Mengenal Kekerasan Digital Terhadap Perempuan
Kekerasan terhadap perempuan dapat didefinisikan segala bentuk tindakan negatif berupa ancaman, perampasan kebebasan, yang menimbulkan sakit atau penderitaan secara fisik, psikologis, seksual, ekonomi yang terjadi di ranah domestik maupun ranah publik. Sejak kehidupan masyarakat dunia lebih didominasi interaksi dan komunikasi di mayantara, kekerasan pun terjadi di dua dunia, nyata dan mata. Misalnya penyebaran konten intim tanpa izin, cyberbullying, doxing atau pelecehan online berbasis gender.
Berbagai tindakan kekerasan tersebut faktanya banyak dialami oleh perempuan. Lalu muncullah persoalan mendasar yakni, bagaimana masyarakat memandang perempuan khususnya pada saat opini publik lebih cepat terbentuk sebelum uji faktual dapat dibuktikan.
Dari kasus Inara setidaknya ada beberapa hal menarik dan menjadi perhatian. Pertama, poligami versus persetujuan dan keadilan. Posisi ini perempuan seringkali dirugikan, baik sebagai korban atau pelaku. Stempel tidak dapat mengurus suami (korban) sehingga suami akhirnya punya wanita idaman lain (pelaku), akan melekat kuat dan acapkali menjadi bahan mempertanyakan sisi baik dan buruk perempuan di kehidupan mendatang. Ini pun biasanya akan berpengaruh pada kehidupan sosial anak.

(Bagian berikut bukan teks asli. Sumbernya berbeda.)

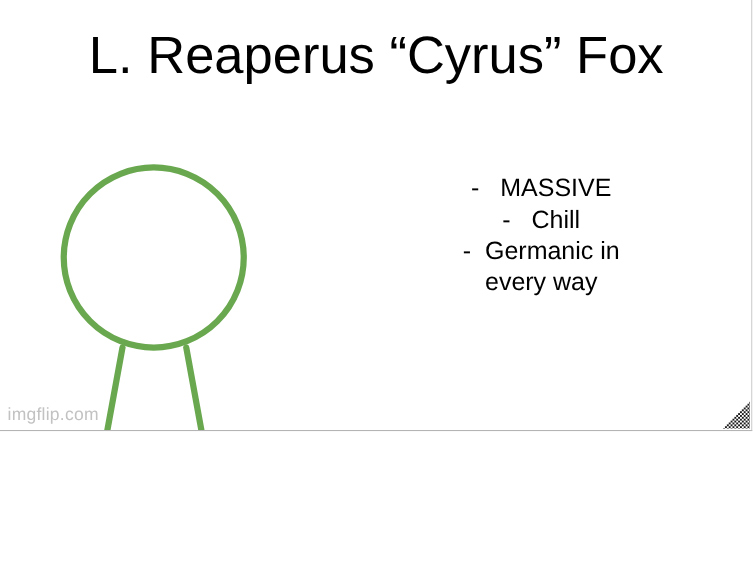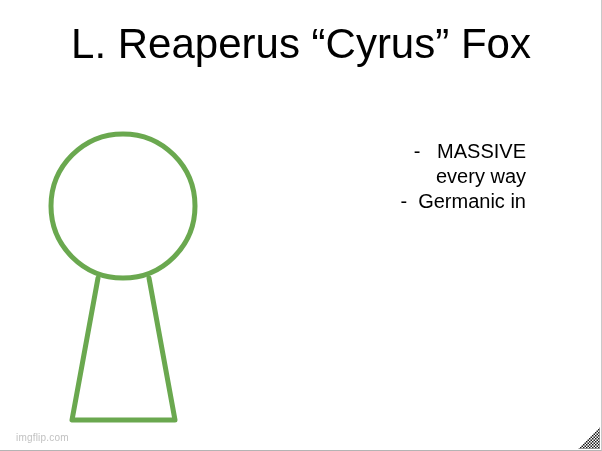--- a/index.html
+++ b/index.html
@@ -14,7 +14,7 @@
   #meme {
     position: relative;
     width: 602px;
-    height: 451px;
+    height: 345px;
     background: #ffffff;
     overflow: hidden;
     box-sizing: border-box;

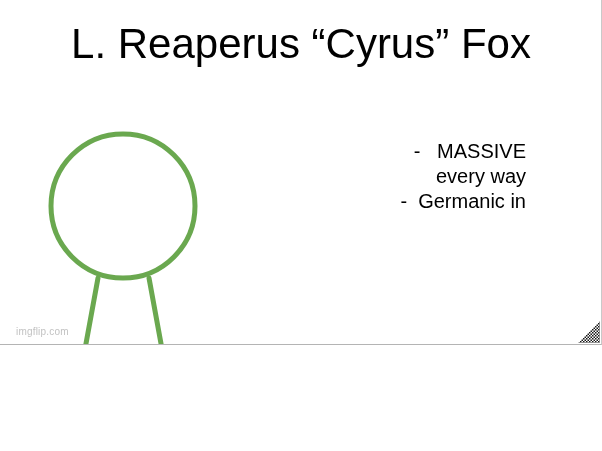--- a/index.html
+++ b/index.html
@@ -59,7 +59,6 @@
   .bullet-line {
     display: block;
     white-space: pre-wrap;
-    text-align: right;
   }
 
   

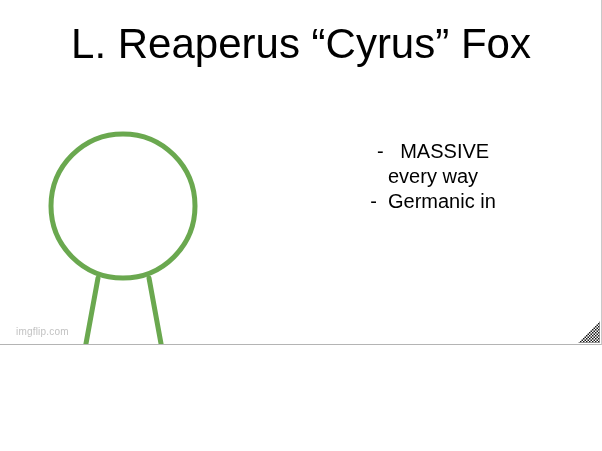--- a/index.html
+++ b/index.html
@@ -96,6 +96,7 @@
 
   <div class="bullet-block">
     <span class="bullet-line">-   MASSIVE</span>
+    <span class="bullet-line">-   Chill</span>
     <span class="bullet-line">every way</span>
     <span class="bullet-line">-  Germanic in</span>
   </div>

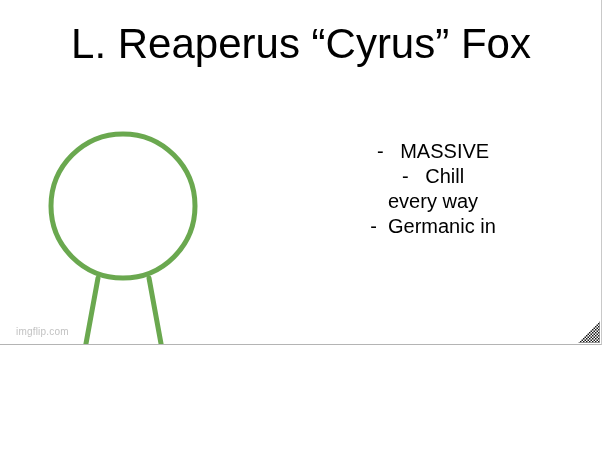--- a/index.html
+++ b/index.html
@@ -97,8 +97,8 @@
   <div class="bullet-block">
     <span class="bullet-line">-   MASSIVE</span>
     <span class="bullet-line">-   Chill</span>
+    <span class="bullet-line">-  Germanic in</span>
     <span class="bullet-line">every way</span>
-    <span class="bullet-line">-  Germanic in</span>
   </div>
 
   <div class="watermark">imgflip.com</div>

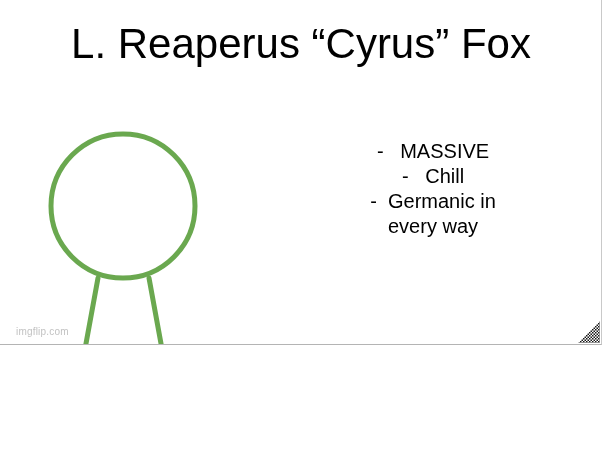--- a/index.html
+++ b/index.html
@@ -64,9 +64,9 @@
   
   .watermark {
     position: absolute;
-    left: 16px;
+    left: 6px;
     bottom: 6px;
-    font-size: 10px;
+    font-size: 14px;
     line-height: 13px;
     color: #c2c2c2;
     letter-spacing: 0.2px;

Kedua, narasi publik dan penilaian sosial yang cepat namun seringkali rentan salah. Rendahnya literasi digital, mudah percaya hoax selain penggunaan judul clickbait dan pengaruh algoritma memperkuat bias berita adalah sebab mengapa isu seketika berubah fakta. Diperparah lagi kemudahan membuat akun palsu, yang menciptakan kepanikan, kesalahpahaman, dan kegaduhan di masyarakat.
Maka penting kita mengedukasi diri dan juga lingkungan terdekat agar lebih sering melakukan klarifikasi dan menahan diri saat berselancar di dunia maya.
Kasus seperti Inara Rusli, selintas mungkin dapat kita anggap drama selebritas, sinetron hidup yang memunculkan dua kubu penonton. Tetapi realitanya adalah konflik antara tradisi, norma agama, hukum, dan realitas modern, hak asasi, keadilan gender, dan tanggung jawab moral. Semoga tulisan ini bisa menjadi salah satu refleksi tentang menjaga diri dan cerdas menilai sebelum berkomentar saat berinteraksi di mayantara.